Welche Risiken dadurch realistisch entstehen können
Häufig werden Datenschutzprobleme erst sichtbar, wenn ein Angehöriger fragt, warum ein Foto seines Angehörigen in einer WhatsApp-Gruppe kursiert.
Das Thema sollte ernst genommen werden, aber ohne künstliche Dramatisierung. Nicht jede WhatsApp-Nachricht in einer Pflegeeinrichtung führt sofort zu einem Bußgeld. Wer daraus aber ableitet, das Risiko sei gering, macht es sich zu einfach.

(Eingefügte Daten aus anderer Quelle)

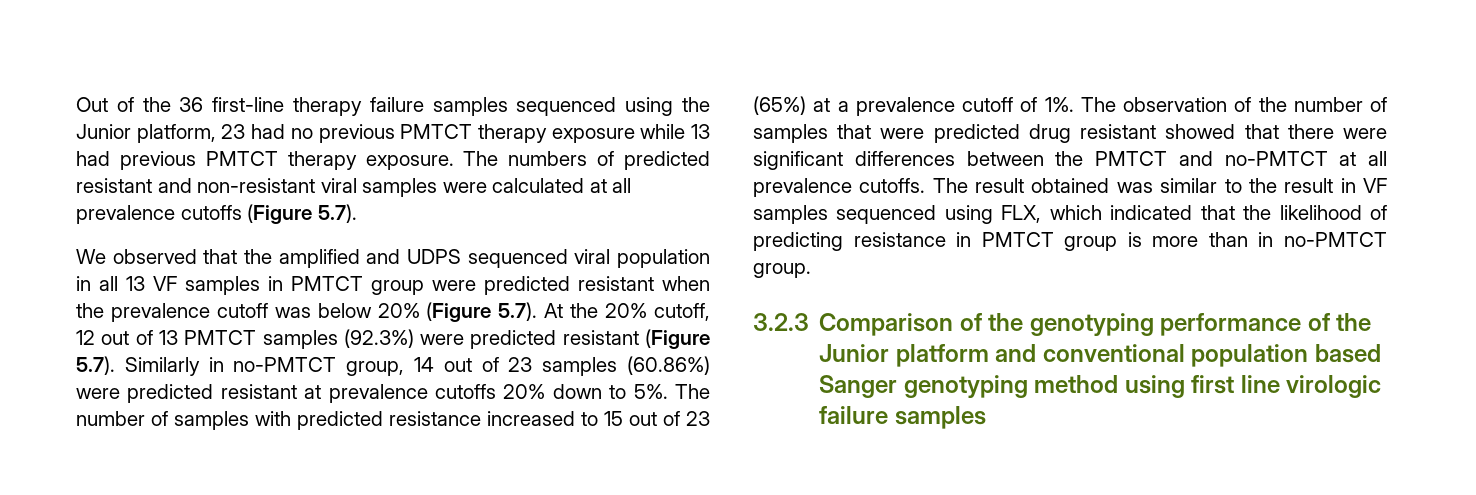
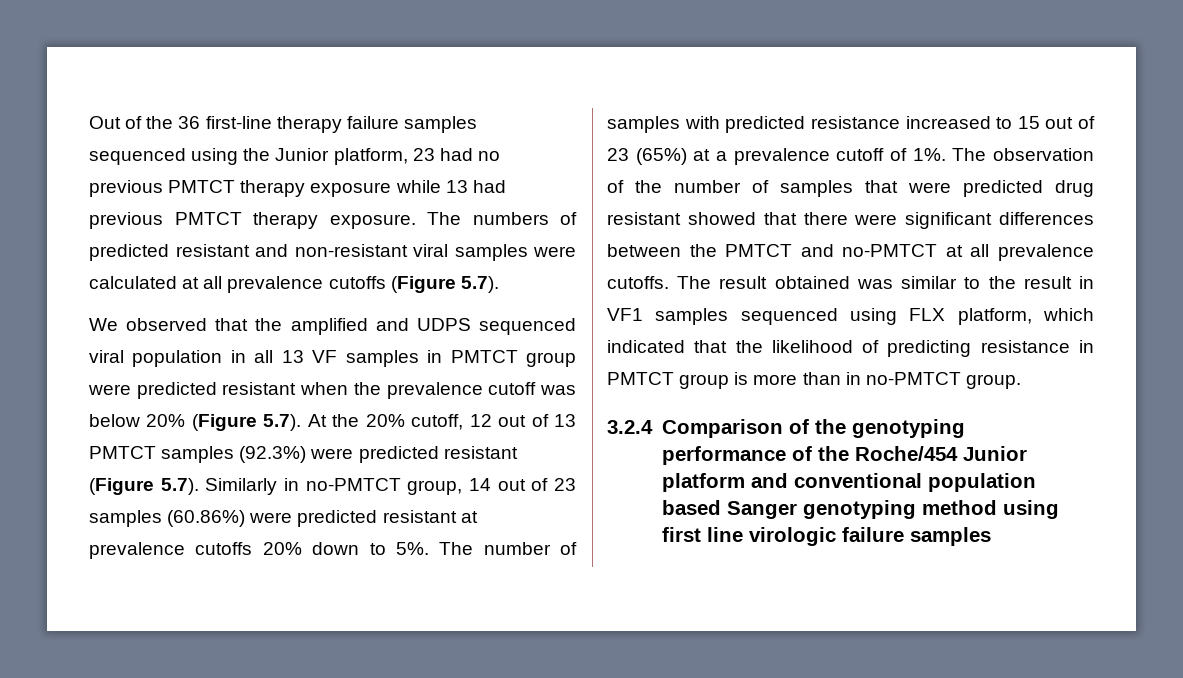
- The result obtained was similar to the result in VF samples sequenced using FLX, which indicated that the likelihood of predicting resistance in PMTCT group is more than in no-PMTCT group.
+ The result obtained was similar to the result in VF1 samples sequenced using FLX platform, which indicated that the likelihood of predicting resistance in PMTCT group is more than in no-PMTCT group.
- 3.2.3 Comparison of the genotyping performance of the Junior platform and conventional population based Sanger genotyping method using first line virologic failure samples
+ 3.2.4 Comparison of the genotyping performance of the Roche/454 Junior platform and conventional population based Sanger genotyping method using first line virologic failure samples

Ein realistisches erstes Risiko sind Beschwerden. Angehörige, Betreuer, Mitarbeiter oder auch ehemalige Beschäftigte können Datenschutzthemen ansprechen oder melden. Häufig beginnen Prüfungen nicht durch große Vorfälle, sondern durch einen konkreten Hinweis aus dem Umfeld der Einrichtung.
Hinzu kommt das Risiko datenschutzrechtlicher Prüfungen. Wenn bekannt wird, dass sensible Bewohner- oder Klientendaten über ungeeignete Messenger-Dienste ausgetauscht werden, stellt sich schnell die Frage nach der Rechtmäßigkeit, nach internen Regelungen und nach den technischen und organisatorischen Maßnahmen. Spätestens dann zeigt sich, ob die Einrichtung das Thema beherrscht oder nur improvisiert hat.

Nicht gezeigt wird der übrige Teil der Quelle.